Кович поднялся, опрокинув недопитую чашку кофе. Прошелся по кабинету, облокотился о письменный стол:
– О том, что мы встретились, они, надо полагать, знают. Ты говорила им о том, что мы друг друга УЗНАЛИ?
Павла молчала.
Под окном оживленно переговаривались – работники театра расползались после спектакля; кто-то засмеялся. Хлопнула дверь.
Собственно говоря, сегодня она не сказала Тритану… о Ковиче. Возможно, зря. И потом, она ведь решила сказать в следующий раз…
Кович уловил ее колебание:
– Не говори. Не стоит, Павла. Послушай… умного человека. Ну зачем мне… зачем нам это надо?.. Кого это интересует, это наши личные, интимные дела… Ты ведь не рассказываешь все подряд, с кем ты спишь?..

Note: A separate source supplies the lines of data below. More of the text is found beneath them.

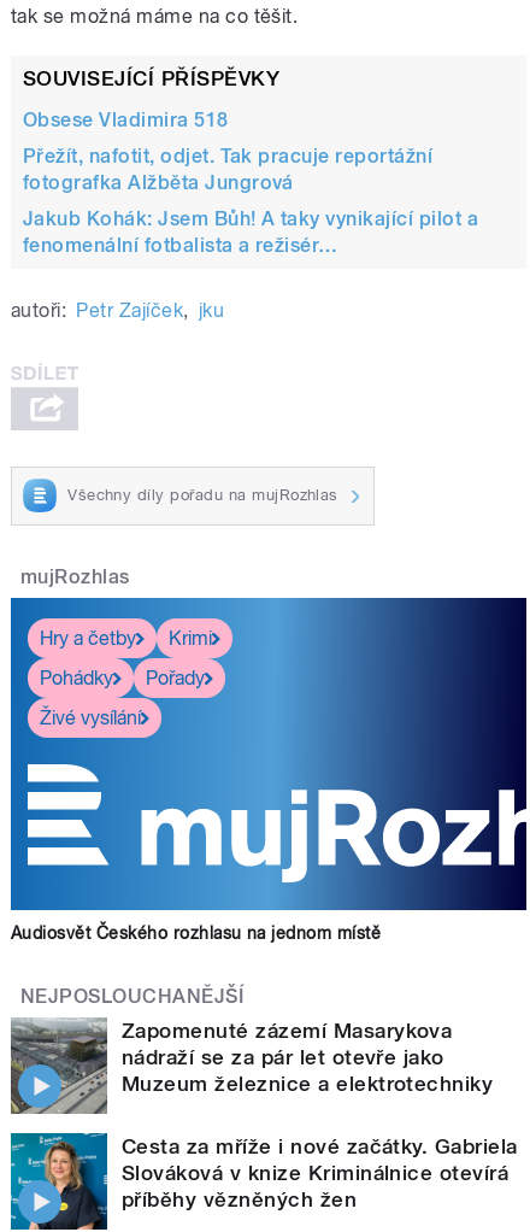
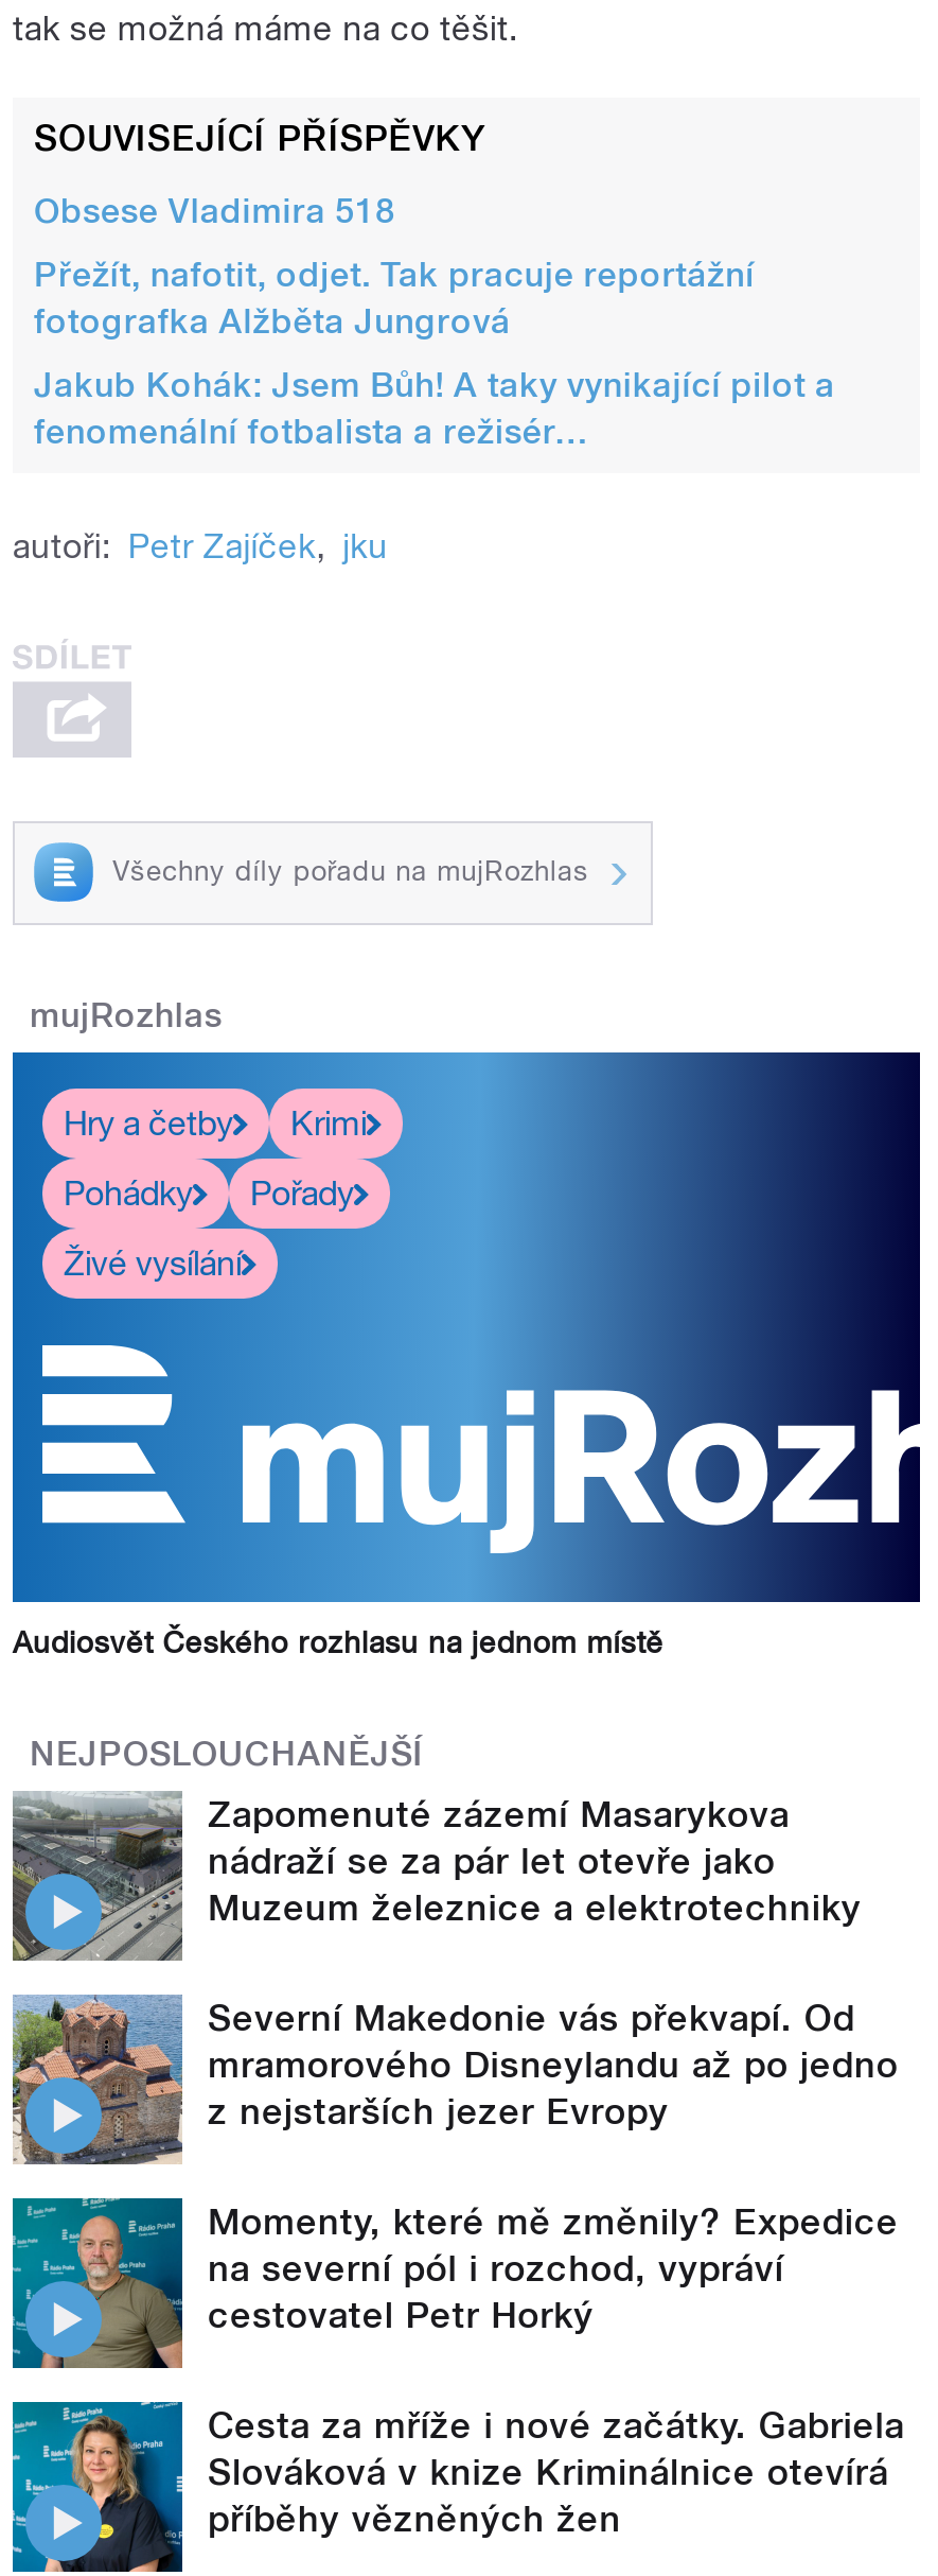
none -> [11,1995,898,2336] [image] | Severní Makedonie vás překvapí. Od | mramorového Disneylandu až po jedno | z nejstarších jezer Evropy | Momenty, které mě změnily? Expedice | na severní pól i rozchod, vypráví | cestovatel Petr Horký
none -> [11,2196,182,2370] [image]

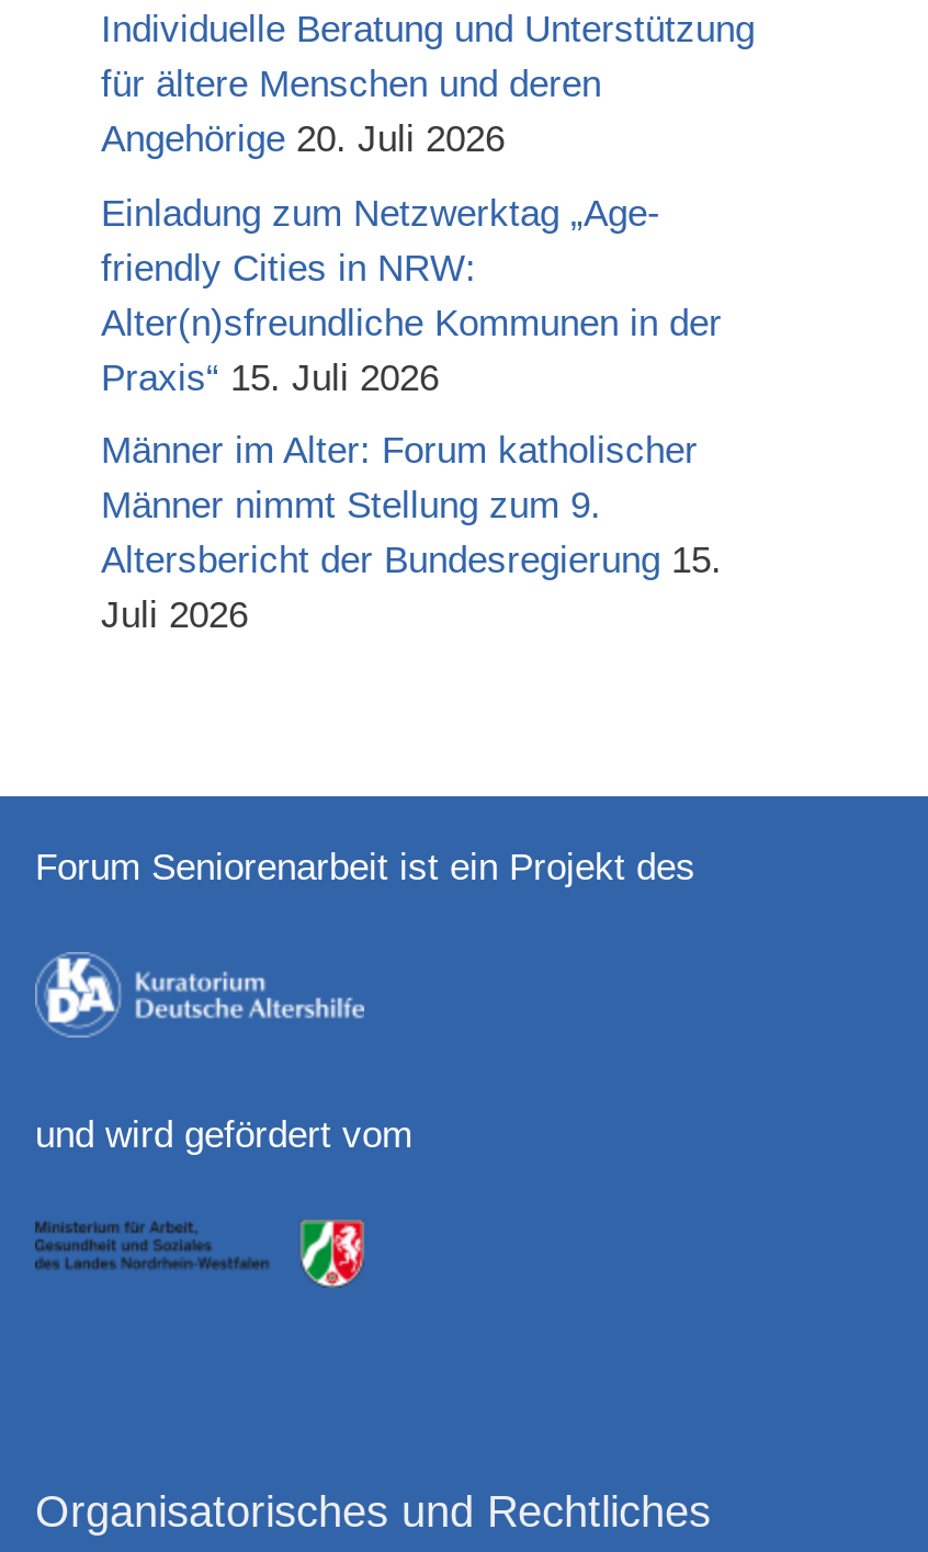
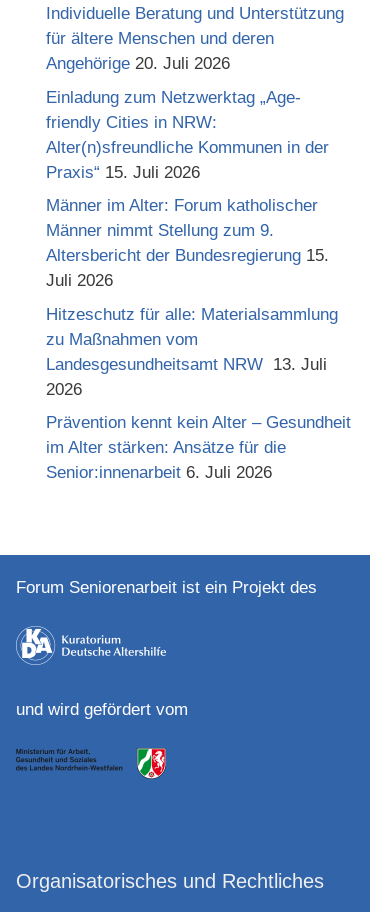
none -> [46,304,351,482] Hitzeschutz für alle: Materialsammlung | zu Maßnahmen vom | Landesgesundheitsamt NRW 13. Juli | 2026 | Prävention kennt kein Alter – Gesundheit | im Alter stärken: Ansätze für die | Senior:innenarbeit 6. Juli 2026

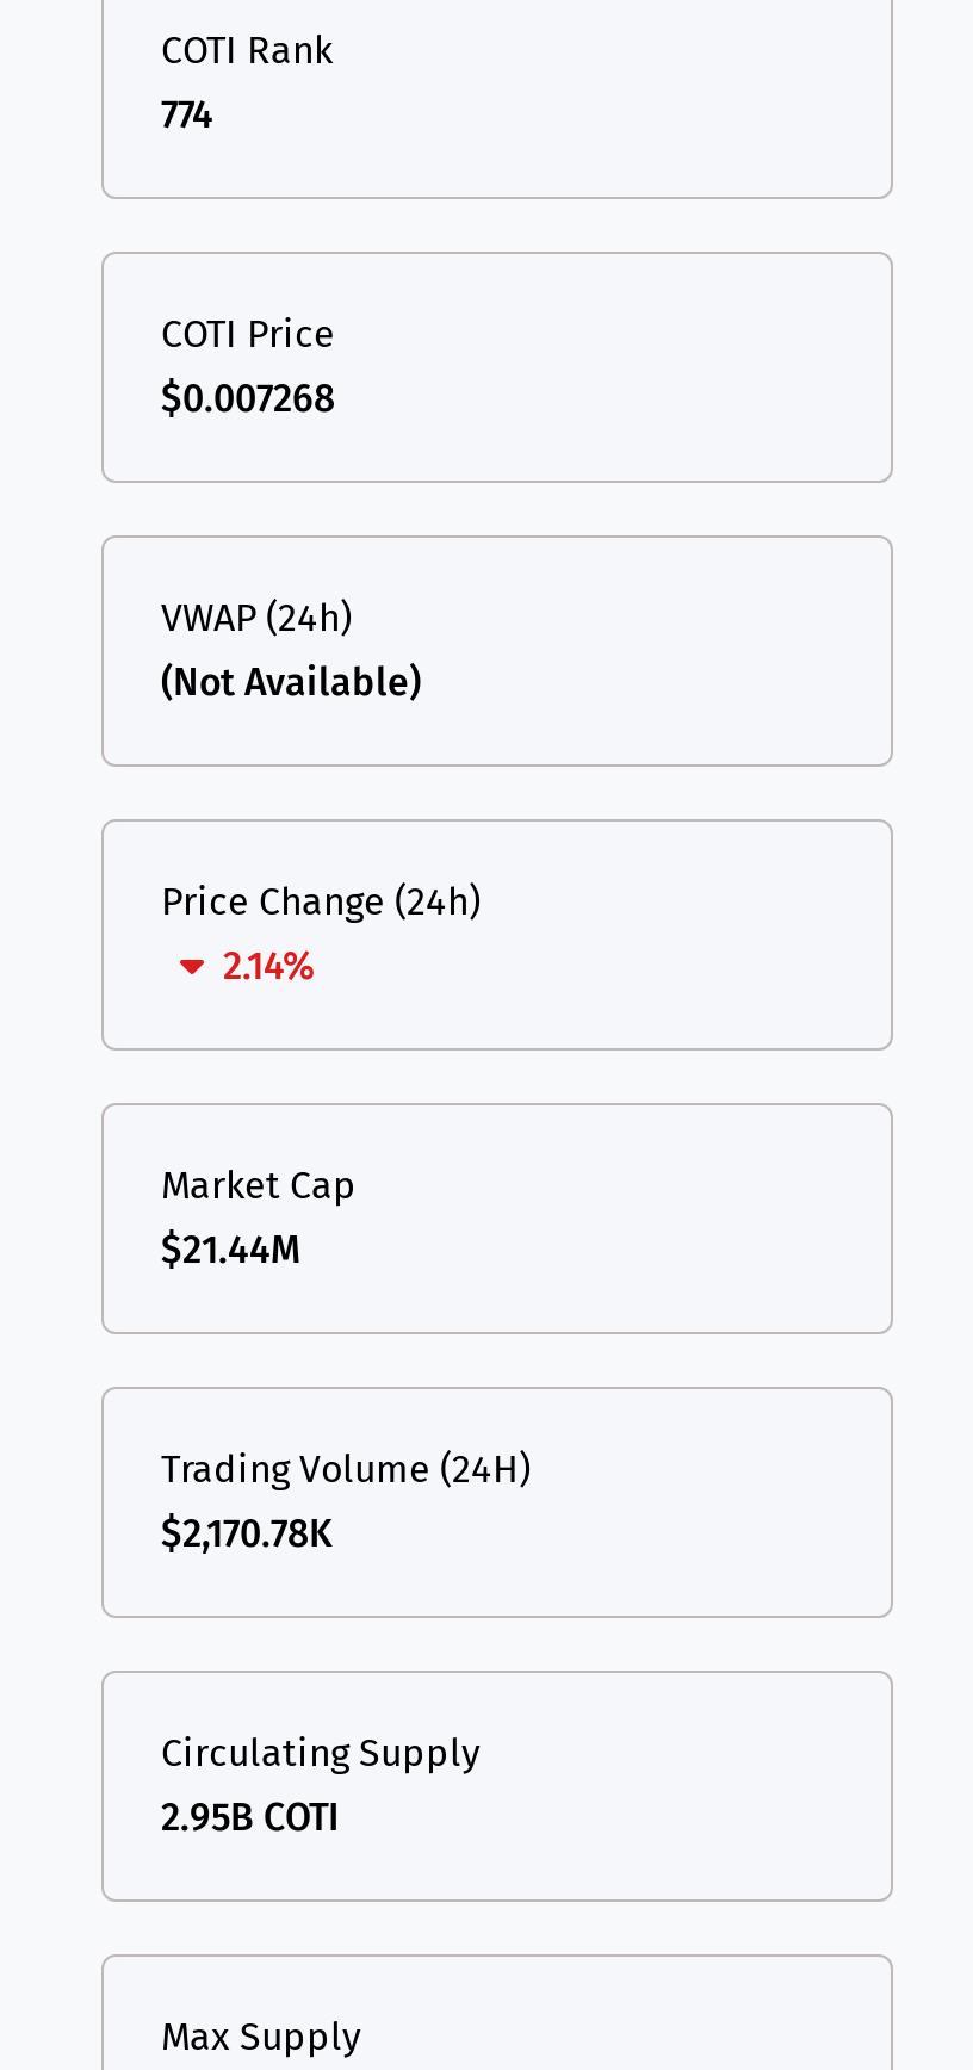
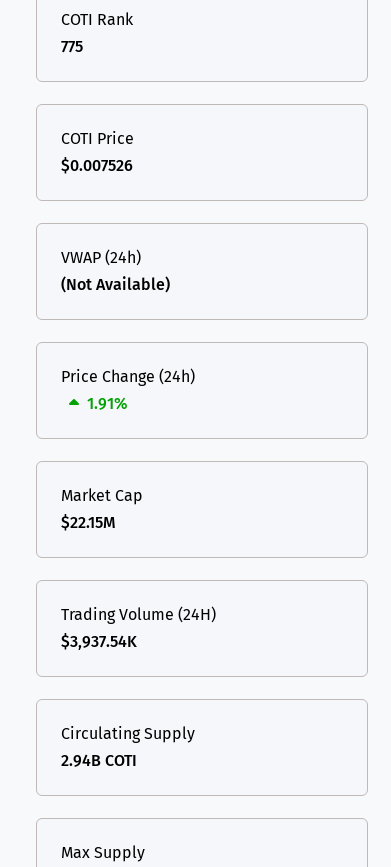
[161,92,213,137] 774 -> [61,37,83,56] 775
[161,376,335,421] $0.007268 -> [61,156,133,175] $0.007526
[223,943,316,988] 2.14% -> [87,394,128,413] 1.91%
[161,1227,302,1272] $21.44M -> [61,513,116,532] $22.15M
[161,1511,333,1556] $2,170.78K -> [61,632,137,651] $3,937.54K
[161,1795,340,1840] 2.95B COTI -> [61,751,137,770] 2.94B COTI

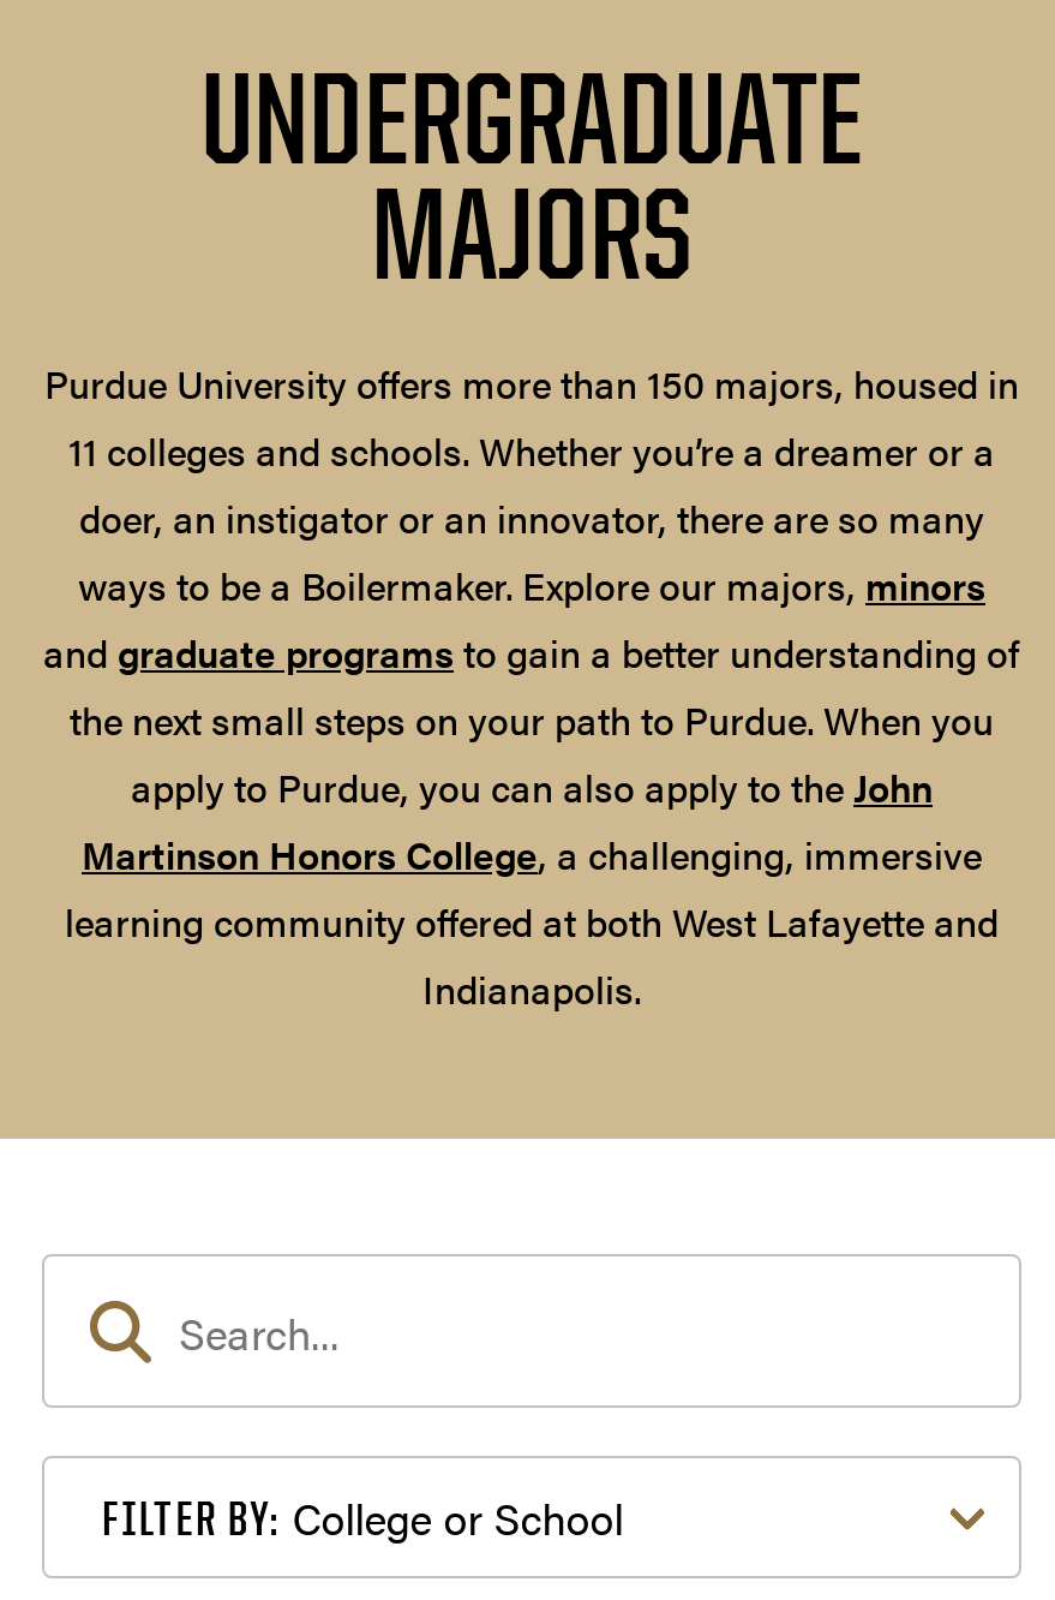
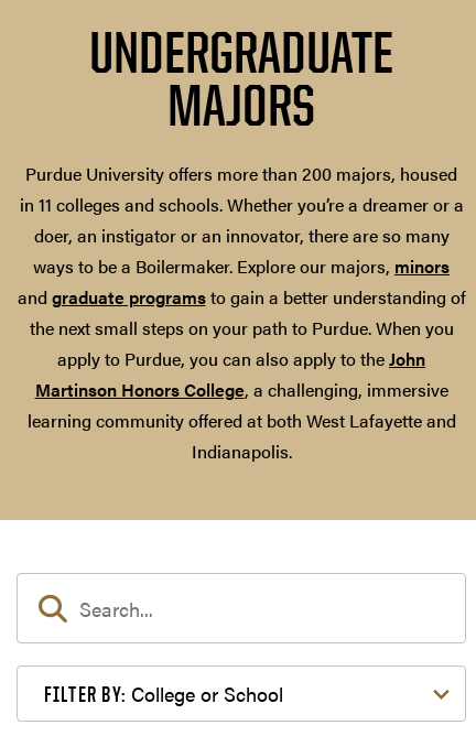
[44,356,1019,479] Purdue University offers more than 150 majors, housed in | 11 colleges and schools. Whether you’re a dreamer or a -> [19,161,463,217] Purdue University offers more than 200 majors, housed | in 11 colleges and schools. Whether you’re a dreamer or a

Павла спала с гномом, вышитым на одеяле – однако признаваться в этом Ковичу действительно не стала. Тот воспринял ее молчание как подтверждение собственным словам:
– Вот видишь… Сохрани… нашу скромную тайну. Сделай мне одолжение.
Павла молчала.
Ей не хотелось вступать в спор – но и давать обещаний не хотелось тоже.
– Я подумаю, – примирительно сказала она наконец. – Как… обернется… постараюсь.
Едва успев выйти из театра, она шарахнулась от скромной добродетельной машины, которая медленно шла по противоположной стороне улицы и абсолютно никого не трогала.